The cuts affect the Sustainable Research Excellence (SRE) initiative, a scheme announced by the Australian government in its 2009–10 budget to help cover the indirect costs of university research that is supported by competitive grants from the government. Figures announced by treasurer Wayne Swan freeze SRE spending for 2013. That is equivalent to trimming Aus$79 million, or 40%, from the government’s previous SRE spending plans for the 2012–13 financial year.
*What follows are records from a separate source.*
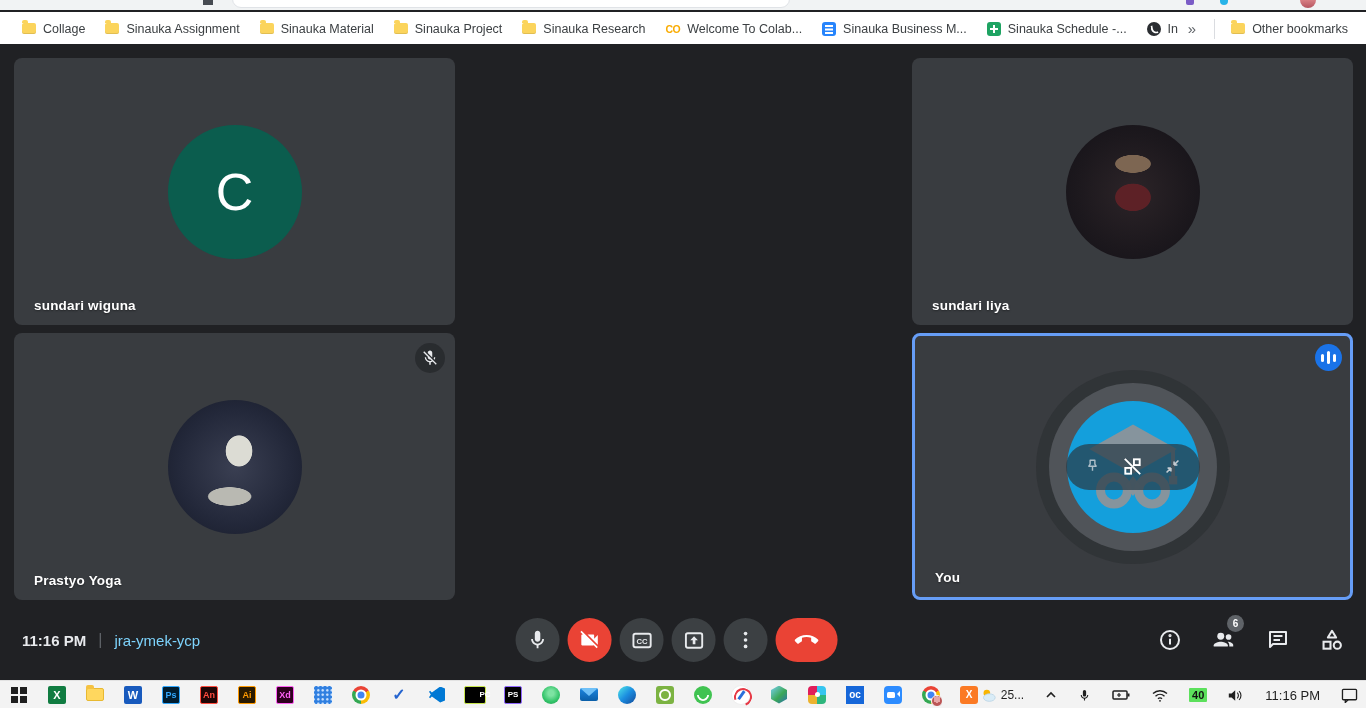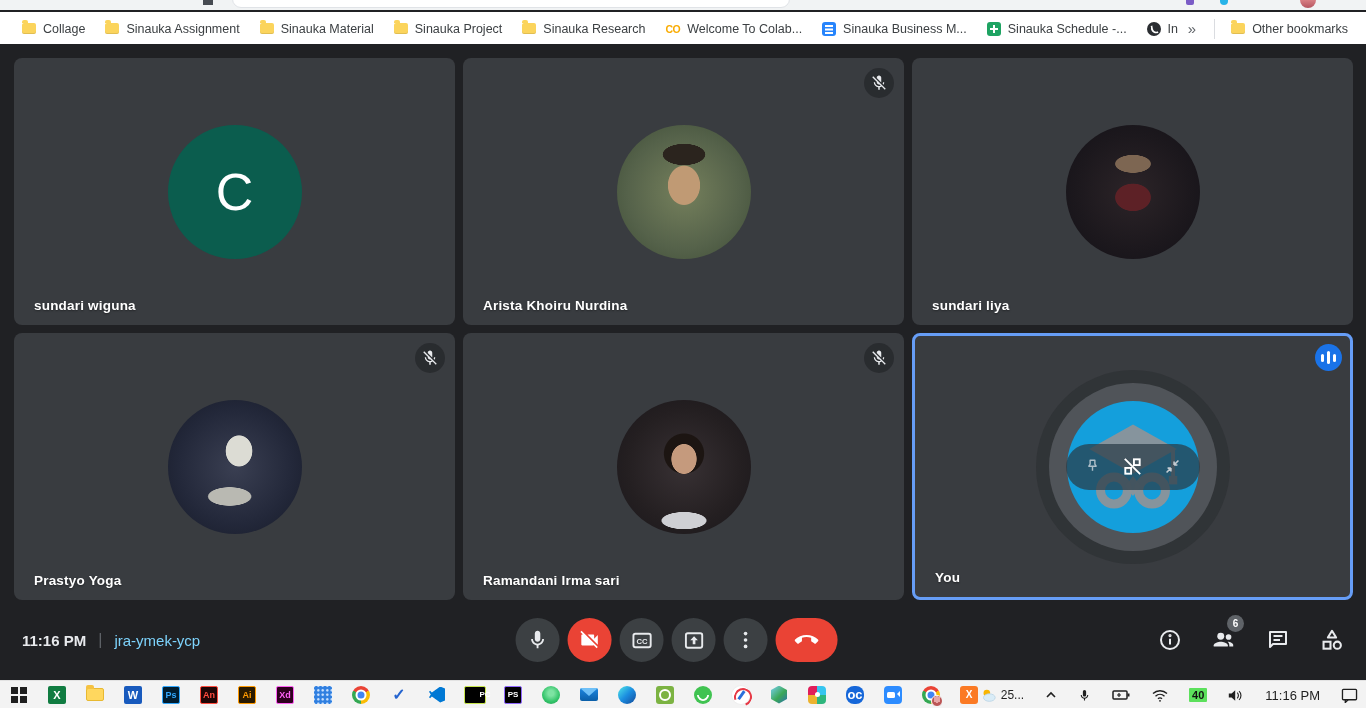"Arista Khoiru Nurdina" div.tile { html: <div> <div></div> <div> <svg> <path></path> </svg> </div> <span>Arista Khoiru Nurdina</span> </div> -> none }
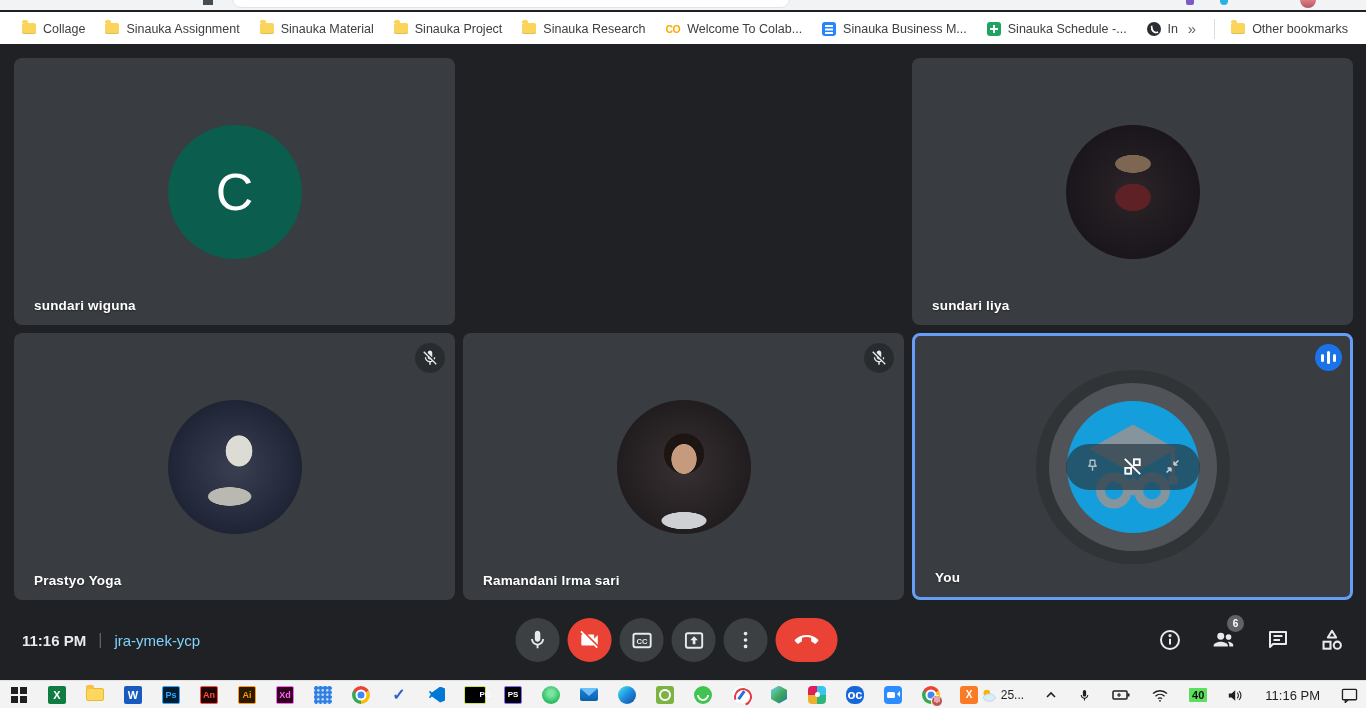"Ramandani Irma sari" div.tile { html: <div> <div></div> <div> <svg> <path></path> </svg> </div> <span>Ramandani Irma sari</span> </div> -> none }
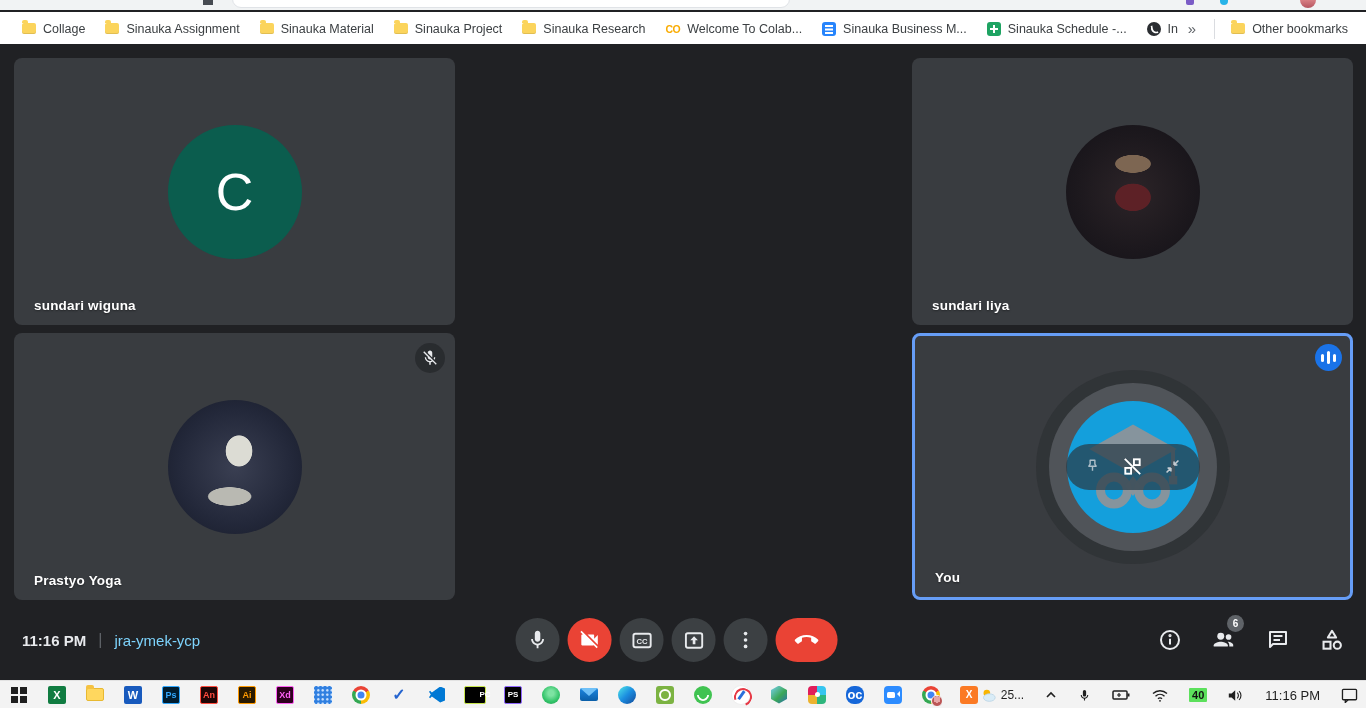"oc" .k-oc { border-radius: 8px -> 0; font-size: 13px -> 10px }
The SRE budget will then grow to reach Aus$300 million by 2016, three years later than initially planned.

But the main sources of government funds for scientific research, the Australian Research Council (ARC) and Cooperative Research Centres (CRC) programme, have been left alone. “Close to Aus$880 million in ARC Discovery and Linkage grants and Aus$154 million in CRC grants will support the research effort, ensuring continuity for ongoing projects as well as new investment in key scientific and research priorities,” said science minister Chris Evans in a statement.

The news has been welcomed by Suzanne Cory, president of the Australian Academy of Science in Canberra. “This is an investment in Australia’s long term prosperity and security,” she says. “The academy is encouraged that the Gillard government has ensured many diverse and important areas of research will be allowed to continue.”

Cory says that she is concerned that SRE funding will not reach planned levels for several years, but that “the academy recognizes that this is a time of significant fiscal pressure and is grateful that in this climate much of the research budget has been preserved”.

Research-focused Australian universities (known as the Group of Eight, or Go8), which will be hit hardest by the SRE budget cut, are more critical of the government’s decision. “We are alarmed by its decision to erode the research fabric that enables top researchers to do excellent work efficiently,” Go8 chair Fred Hilmer says. “Given that universities had already included the SRE funding in their budgets, the cuts can be expected to result in research staff being laid off,” he adds.